According to the present invention, in an STN type liquid crystal display element, there is a gap between a liquid crystal layer and a polarizer that corresponds to a pixel part and a non-pixel part so that the brightness of a non-selected pixel or a selected pixel and a non-pixel part are equal. Since a birefringent layer having different retardation values in different regions is provided, the contrast of the entire screen can be prevented from deteriorating and the display quality can be improved.

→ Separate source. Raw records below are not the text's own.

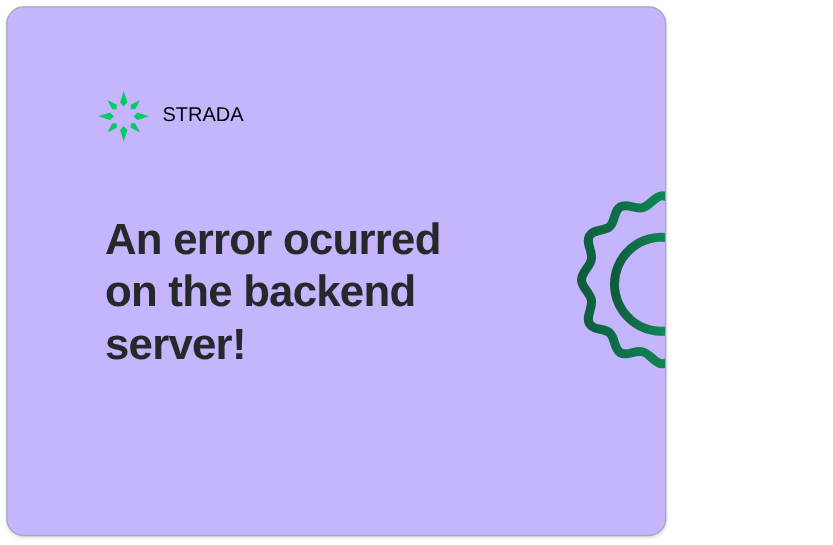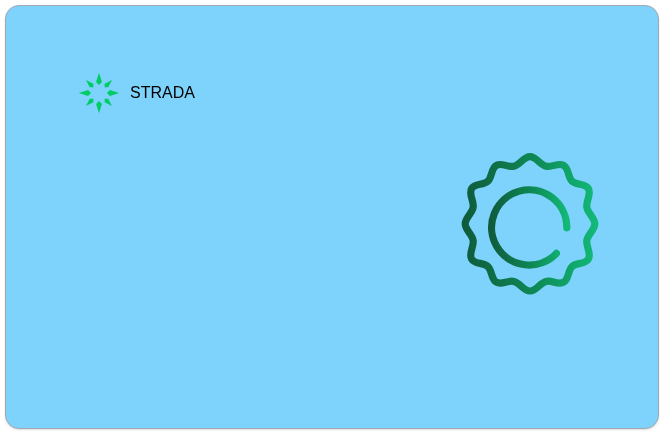--- a/index.html
+++ b/index.html
@@ -18,10 +18,10 @@
     position: absolute;
     left: 5px;
     top: 5px;
-    width: 654px;
+    width: 528px;
     height: 424px;
     box-sizing: border-box;
-    background: #7dd3fc;
+    background: #c4b5fd;
     border: 1px solid #a2a8b3;
     border-radius: 14px;
     box-shadow: 0 1px 2px rgba(60, 66, 78, 0.18);

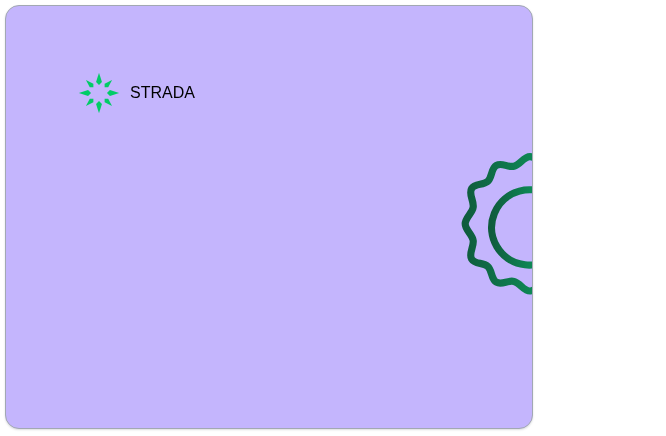--- a/index.html
+++ b/index.html
@@ -94,6 +94,7 @@
     <div>STRADA</div>
   </div>
 
+  <p id="error-message">An error ocurred on the backend server!</p>
 
   <svg id="gear-illustration" viewBox="0 0 200 200" aria-hidden="true">
     <defs>

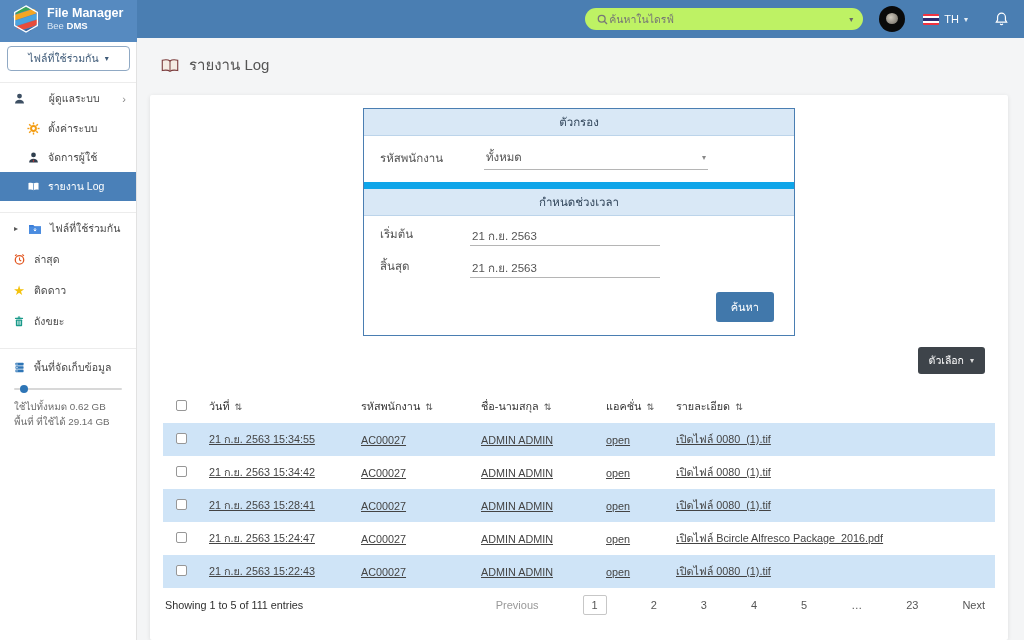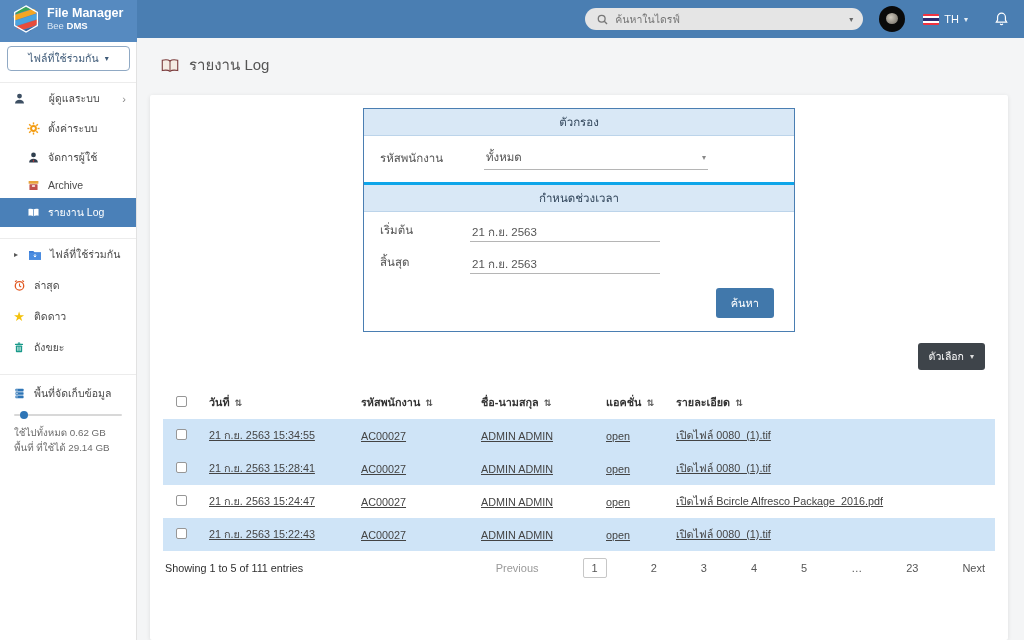--- a/index.html
+++ b/index.html
@@ -15,8 +15,8 @@
   .logo-sub { font-size:9.5px; color:#dce8f4; }
   .logo-sub b { color:#fff; }
   .topbar-right { flex:1; display:flex; align-items:center; justify-content:flex-end; }
-  .search-pill { width:278px; height:22px; background:#e5e5e5; border-radius:11px;
-    display:flex; align-items:center; padding:0 10px; gap:6px; margin-right:16px; }
+  .search-pill { width:278px; height:22px; background:#bef264; border-radius:11px;
+    display:flex; align-items:center; padding:0 10px; gap:0; margin-right:16px; }
   .search-pill input { flex:1; border:none; background:transparent; outline:none;
     font-size:10.5px; color:#555; font-family:inherit; }
   .search-caret { color:#666; font-size:8px; }

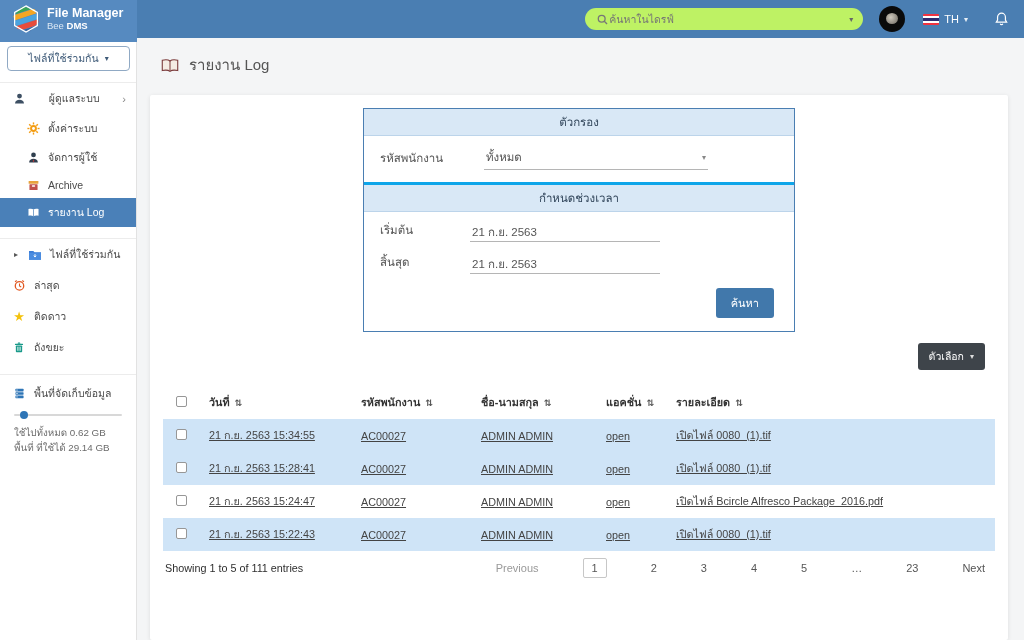--- a/index.html
+++ b/index.html
@@ -206,16 +206,6 @@
           </svg>
         </span>
         <span>จัดการผู้ใช้</span>
-      </div>
-      <div class="side-item">
-        <span class="icon">
-          <svg width="13" height="13" viewBox="0 0 16 16">
-            <rect x="2" y="2.5" width="12" height="3.4" rx="0.5" fill="#e8a33d"></rect>
-            <rect x="3" y="6.6" width="10" height="7" rx="0.5" fill="#c0514b"></rect>
-            <rect x="6" y="7.8" width="4" height="1.7" rx="0.6" fill="#fff"></rect>
-          </svg>
-        </span>
-        <span>Archive</span>
       </div>
       <div class="side-item active">
         <span class="icon">

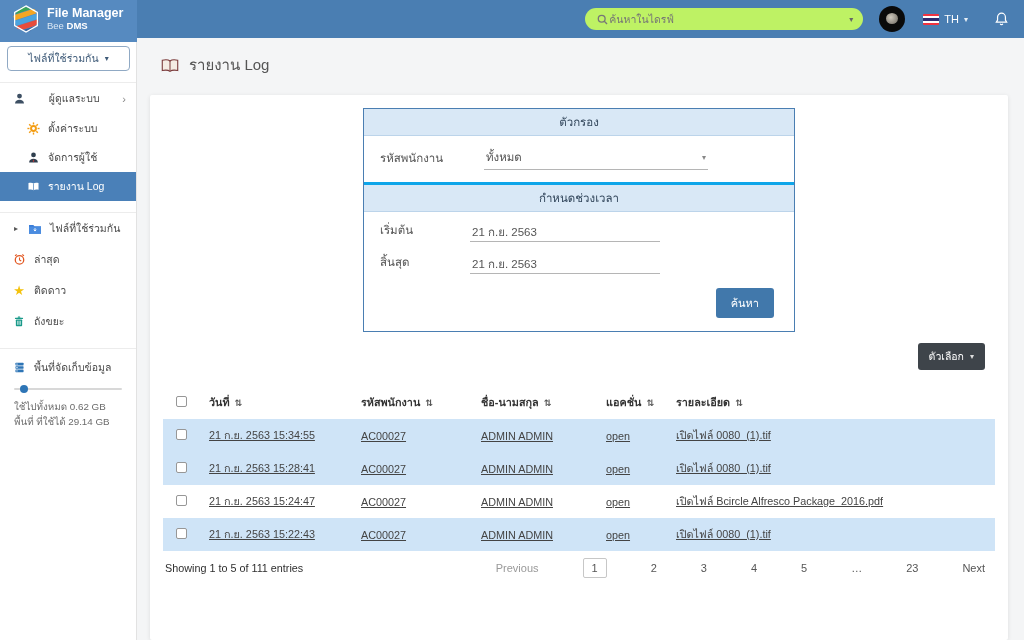--- a/index.html
+++ b/index.html
@@ -65,7 +65,7 @@
     background:#fff; font-size:11.5px; color:#555; }
   .band { background:#d9e8f6; text-align:center; padding:4px 0; color:#33475c;
     border-bottom:1px solid #bcd4ea; font-size:11.5px; }
-  .band.mid { border-top:3px solid #0ea5e9; margin-top:10px; }
+  .band.mid { border-top:7px solid #0ea5e9; margin-top:10px; }
   .f-row { display:flex; align-items:flex-end; padding:12px 0 2px 16px; }
   .f-label { width:104px; padding-bottom:3px; }
   .f-select { flex:1; margin-right:86px; border-bottom:1px solid #b5b5b5; display:flex;

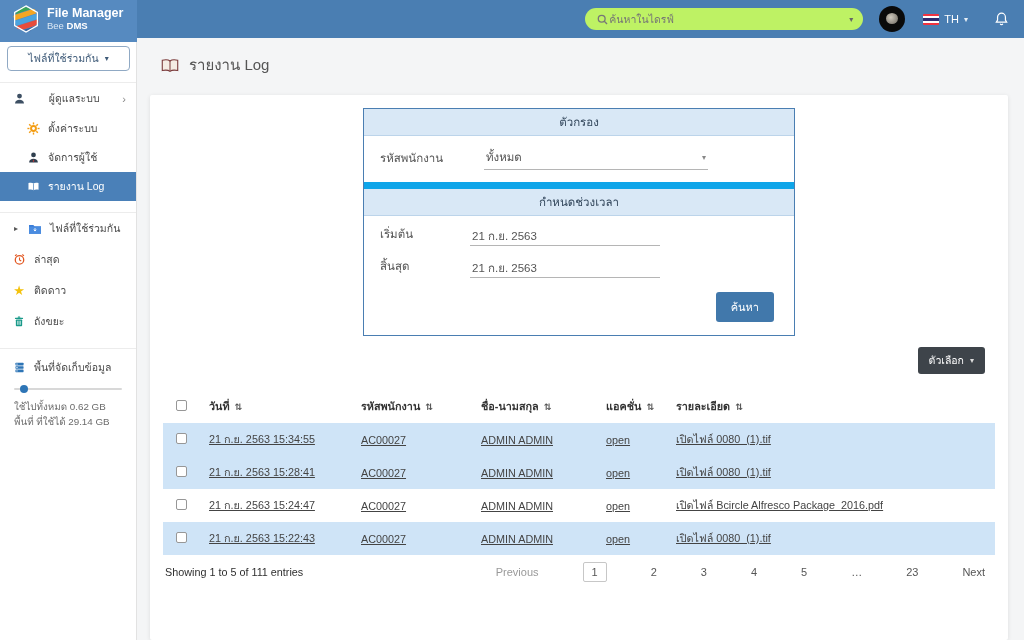--- a/index.html
+++ b/index.html
@@ -85,7 +85,7 @@
   .btn-options .caret { font-size:8px; color:#ddd; }
   table.log { width:calc(100% - 26px); margin:16px 13px 0 13px; border-collapse:collapse;
     font-size:10.8px; color:#444; table-layout:fixed; }
-  table.log th { text-align:left; font-weight:bold; color:#333; padding:8px 4px; }
+  table.log th { text-align:left; font-weight:normal; color:#333; padding:8px 4px; }
   table.log td { padding:8px 4px;text-decoration:underline; }
   col.c-check{width:42px;} col.c-date{width:152px;} col.c-emp{width:120px;}
   col.c-name{width:125px;} col.c-act{width:70px;}

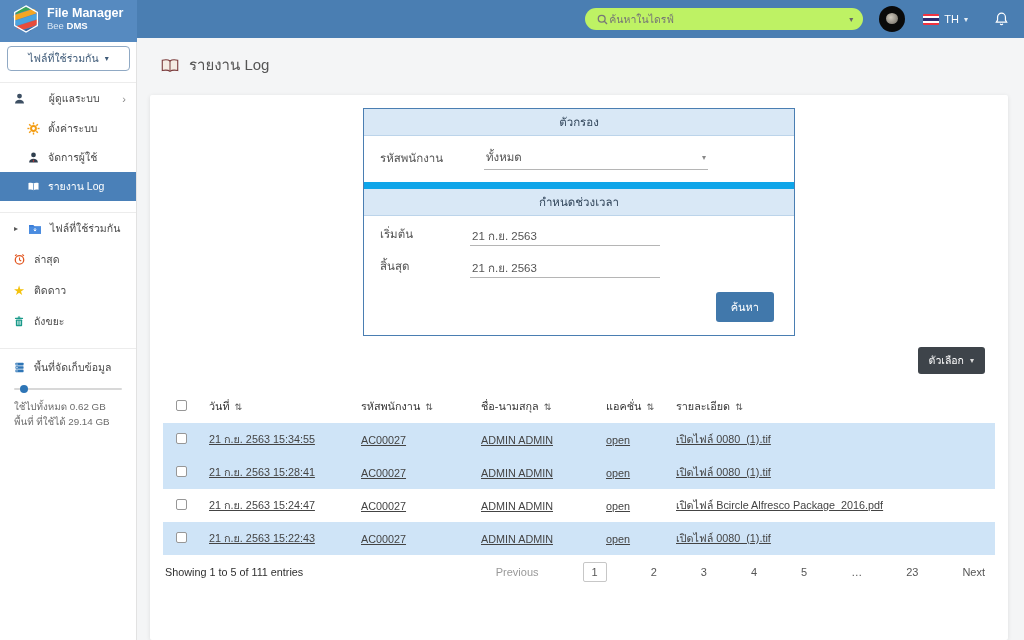--- a/index.html
+++ b/index.html
@@ -355,6 +355,14 @@
           <tr class="stripe">
             <td><span class="cbx"></span></td>
             <td>21 ก.ย. 2563 15:34:55</td>
+            <td>AC00027</td>
+            <td>ADMIN ADMIN</td>
+            <td>open</td>
+            <td>เปิดไฟล์ 0080_(1).tif</td>
+          </tr>
+          <tr>
+            <td><span class="cbx"></span></td>
+            <td>21 ก.ย. 2563 15:34:42</td>
             <td>AC00027</td>
             <td>ADMIN ADMIN</td>
             <td>open</td>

[Brief explanation of drawings]

FIG. 1 is a cross-sectional view showing an example of the structure of a liquid crystal display element of the present invention;
FIG. 2 is an explanatory diagram of the birefringent layer of the liquid crystal display element of FIG. 1. 1.11...Substrate 2.12...Polarizer 3.13...Alignment film 4.14...Transparent electrode 5...Sealant 6...Liquid crystal 7...Birefringent layer patent Applicant Riko Co., Ltd.

Claims (2)

[Claims] (1) A liquid crystal layer made of a liquid crystal composition having positive dielectric anisotropy is oriented approximately horizontally to the substrates between a pair of substrates provided with electrodes when no voltage is applied, and in the thickness direction of the liquid crystal layer. 120
A birefringent layer is installed at least on one side between a liquid crystal cell configured to have a twisted structure of not less than 360 degrees and a pair of polarizers provided to sandwich the liquid crystal layer, and the liquid crystal 1. A liquid crystal display device characterized in that retardation values in regions of the birefringent layer corresponding to pixel portions and non-pixel portions of a cell are different. (2) The retardation of the birefringent layer is adjusted so that the brightness of a non-selected pixel or selected pixel and the brightness of a non-pixel area when the liquid crystal cell is time-divisionally driven are approximately equal. The liquid crystal display element according to claim 1.